Data for review:
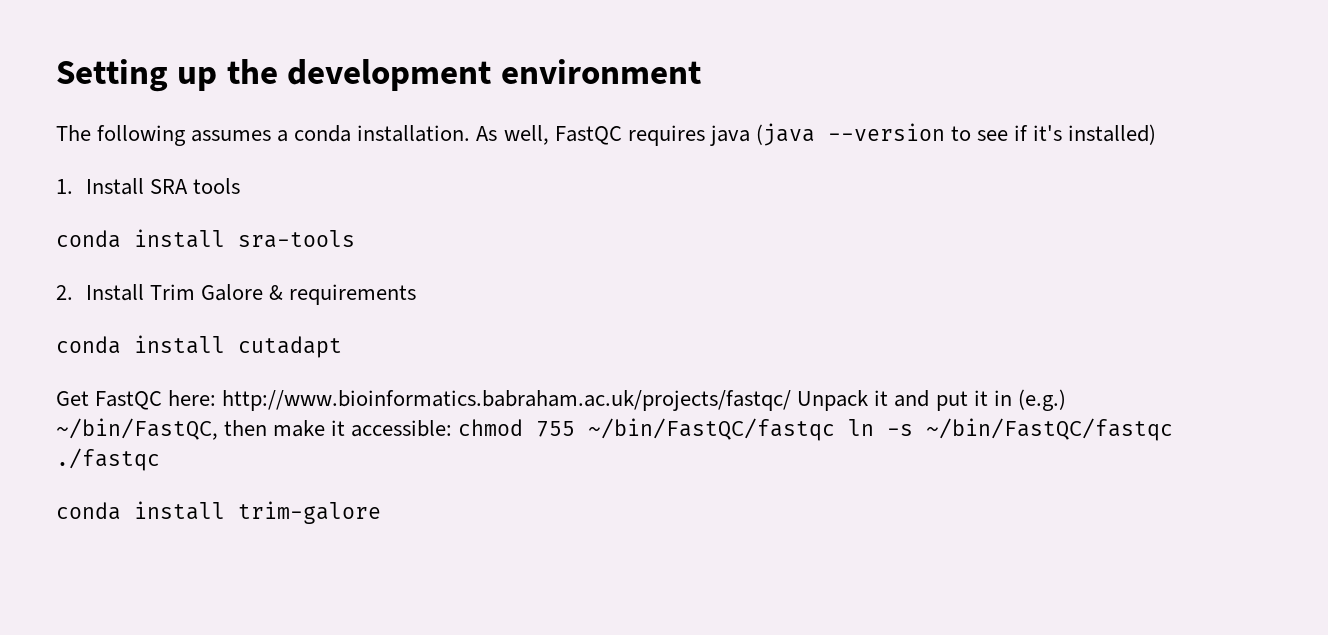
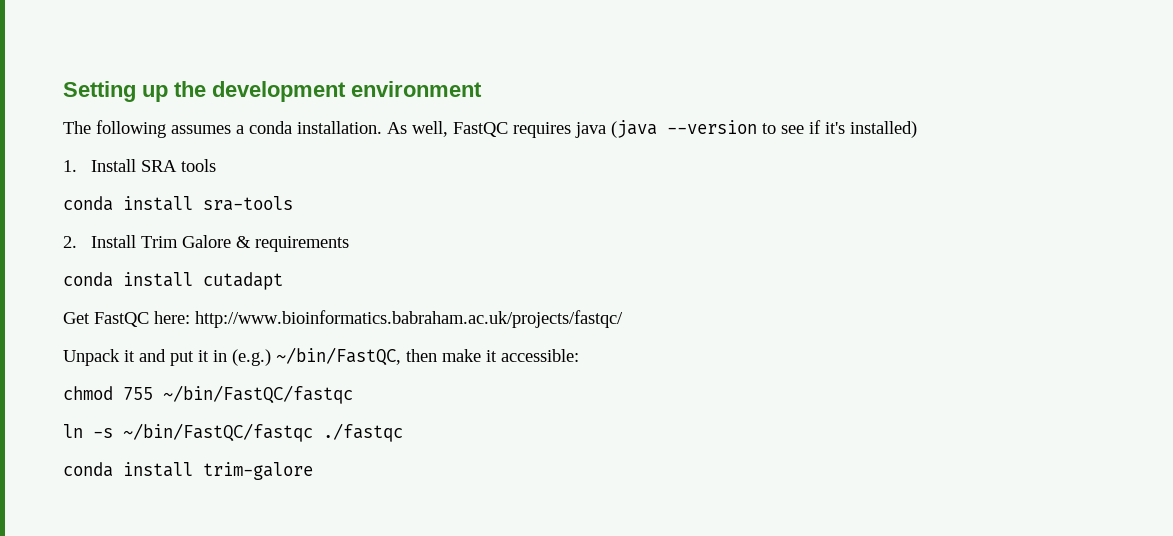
(792, 400) none -> (623, 319) //
(453, 428) none -> (579, 355) //
(836, 429) none -> (353, 394) //

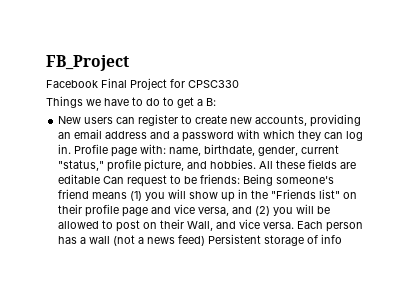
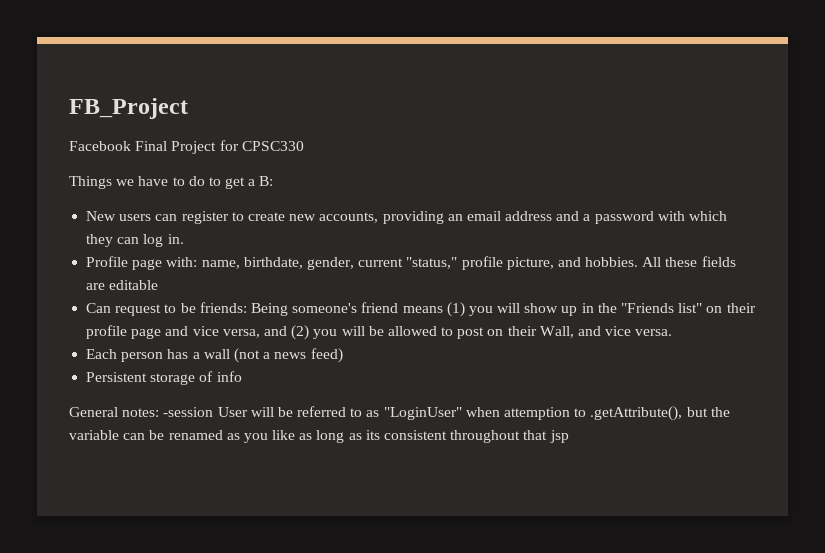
(72, 149) none -> (184, 239) //
(101, 179) none -> (159, 285) //
(295, 225) none -> (673, 332) //
(206, 240) none -> (343, 355) //
(343, 239) none -> [69,406,730,421] [69,430,569,443] // General notes: -session User will be referred to as "LoginUser" when attemption to .getAttribute(), but the variable can be renamed as you like as long as its consistent throughout that jsp

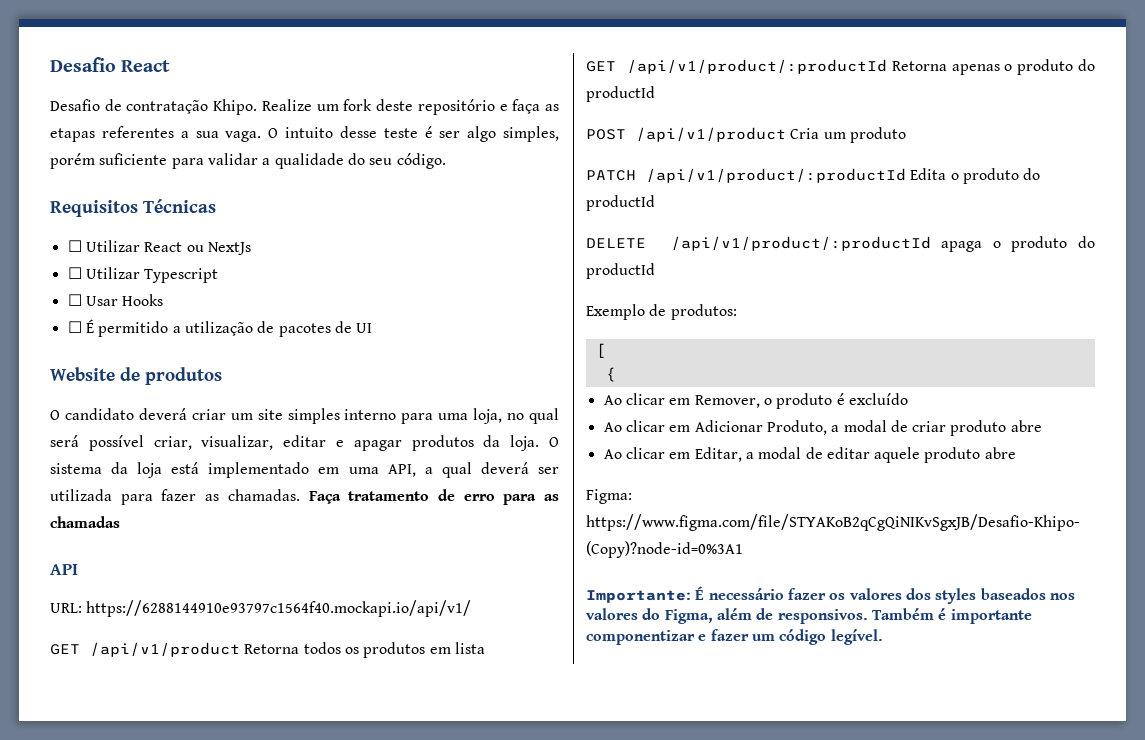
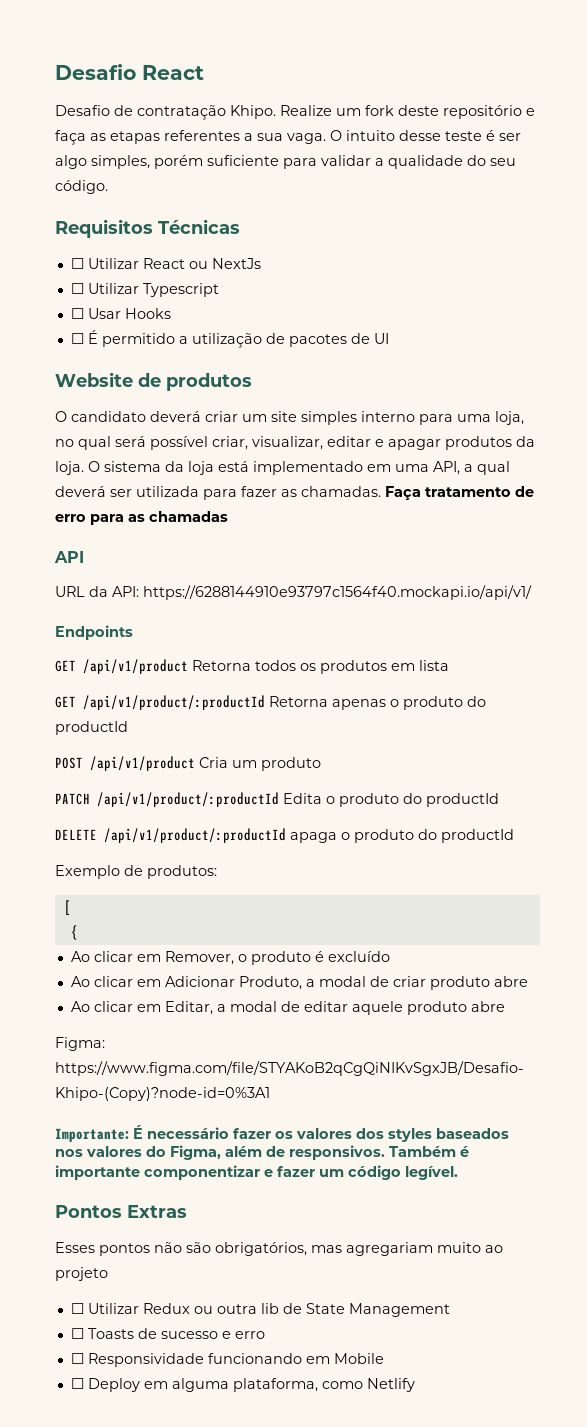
[50,603,82,613] URL: -> [55,586,139,597] URL da API:
(472, 608) none -> [55,625,133,640] // Endpoints
(883, 637) none -> [55,1205,187,1218] [55,1242,503,1256] [55,1267,108,1281] [70,1303,450,1317] [70,1328,265,1339] [70,1353,384,1367] [70,1378,415,1392] // Pontos Extras // Esses pontos não são obrigatórios, mas agregariam muito ao projeto // ☐ Utilizar Redux ou outra lib de State Management // ☐ Toasts de sucesso e erro // ☐ Responsividade funcionando em Mobile // ☐ Deploy em alguma plataforma, como Netlify

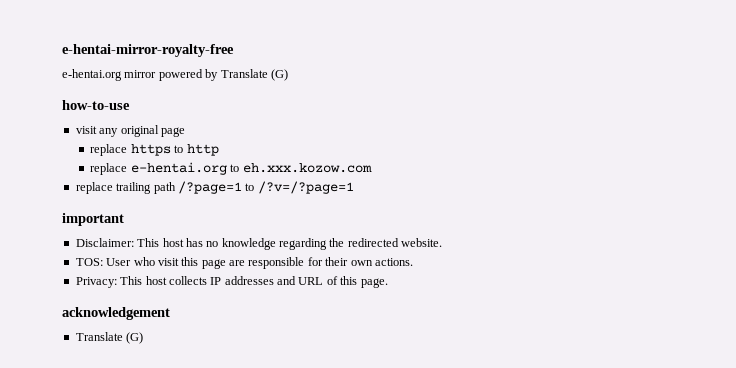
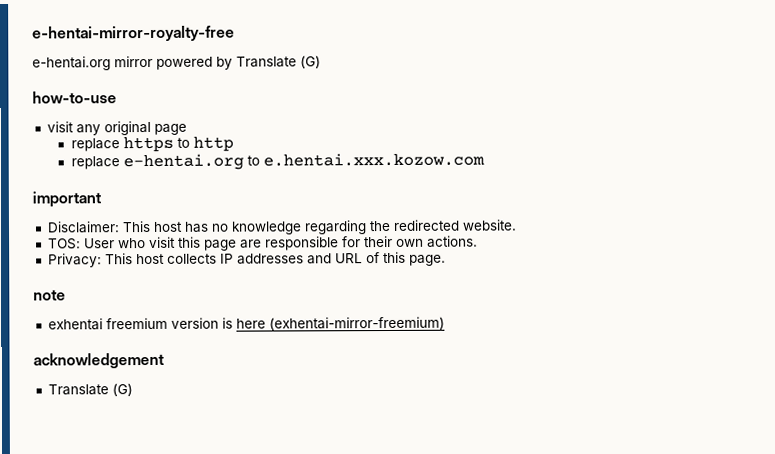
[242,163,372,173] [75,181,354,194] eh.xxx.kozow.com // replace trailing path /?page=1 to /?v=/?page=1 -> [262,152,485,167] e.hentai.xxx.kozow.com
(388, 283) none -> [33,289,66,301] [47,316,445,331] // note // exhentai freemium version is here (exhentai-mirror-freemium)

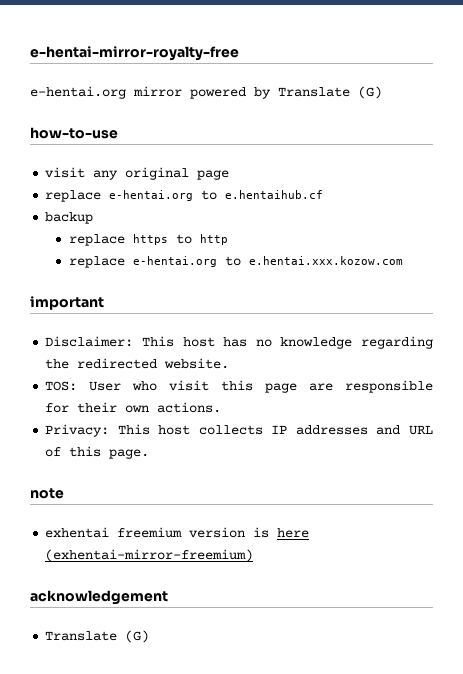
(187, 129) none -> [45,190,324,202] [45,212,94,224] // replace e-hentai.org to e.hentaihub.cf // backup

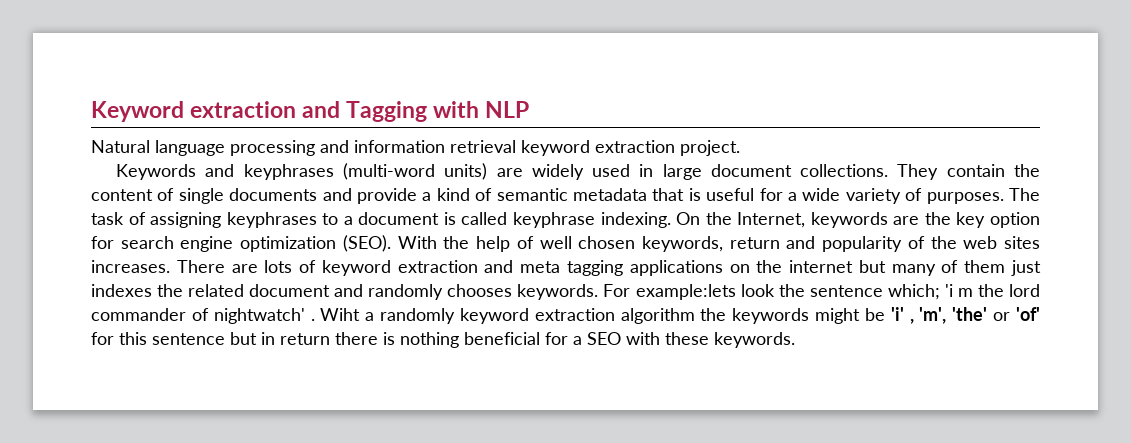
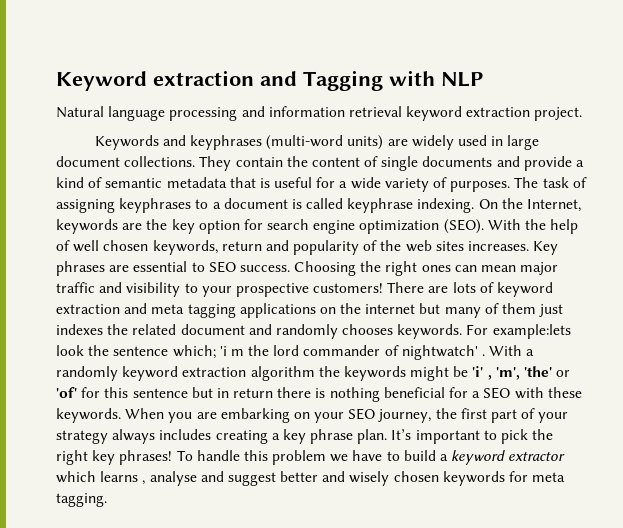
(170, 266) none -> [533,241,559,255] [56,261,559,276] [56,282,384,297] Key phrases are essential to SEO success. Choosing the right ones can mean major traffic and visibility to your prospective customers!
[320,308,361,321] Wiht -> [489,345,523,356] With
(795, 340) none -> [125,408,569,423] [56,429,554,444] [56,450,566,465] [56,471,566,486] [56,493,107,507] When you are embarking on your SEO journey, the first part of your strategy always includes creating a key phrase plan. It’s important to pick the right key phrases! To handle this problem we have to build a keyword extractor which learns , analyse and suggest better and wisely chosen keywords for meta tagging.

Aim of the task: For the string "phrases", return every line of the data where it appears.

Exercise solution:
(170, 266) none -> [533,241,559,255] [56,261,559,276] [56,282,384,297] Key phrases are essential to SEO success. Choosing the right ones can mean major traffic and visibility to your prospective customers!
(795, 340) none -> [125,408,569,423] [56,429,554,444] [56,450,566,465] [56,471,566,486] [56,493,107,507] When you are embarking on your SEO journey, the first part of your strategy always includes creating a key phrase plan. It’s important to pick the right key phrases! To handle this problem we have to build a keyword extractor which learns , analyse and suggest better and wisely chosen keywords for meta tagging.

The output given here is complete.